**Required action**: Give back only the lines from the one with "(495, 376) // -> (594, 240) none" through the last line of the data, exactly as they appear.
====== Data for processing
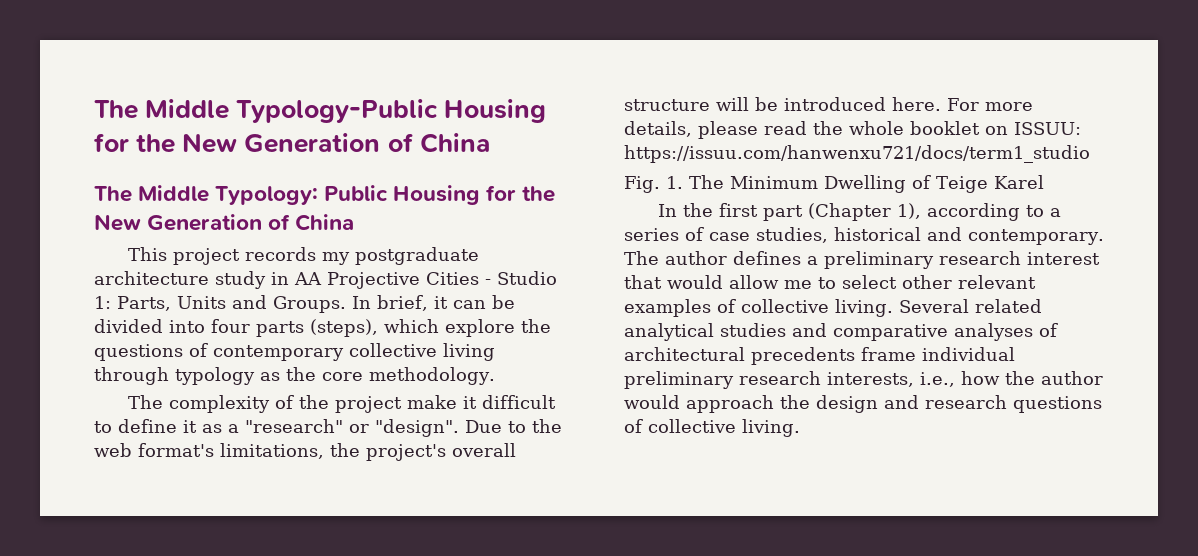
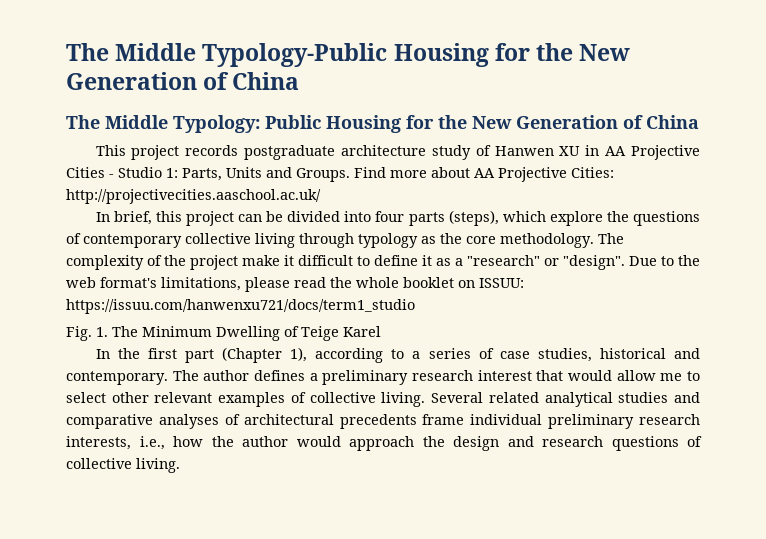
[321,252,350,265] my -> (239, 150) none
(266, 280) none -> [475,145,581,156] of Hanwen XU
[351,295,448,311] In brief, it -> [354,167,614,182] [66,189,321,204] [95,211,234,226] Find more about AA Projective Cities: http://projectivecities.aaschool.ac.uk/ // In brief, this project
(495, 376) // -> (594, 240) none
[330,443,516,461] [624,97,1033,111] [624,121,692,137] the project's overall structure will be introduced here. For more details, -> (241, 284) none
============
**Solved problem**:
(495, 376) // -> (594, 240) none
[330,443,516,461] [624,97,1033,111] [624,121,692,137] the project's overall structure will be introduced here. For more details, -> (241, 284) none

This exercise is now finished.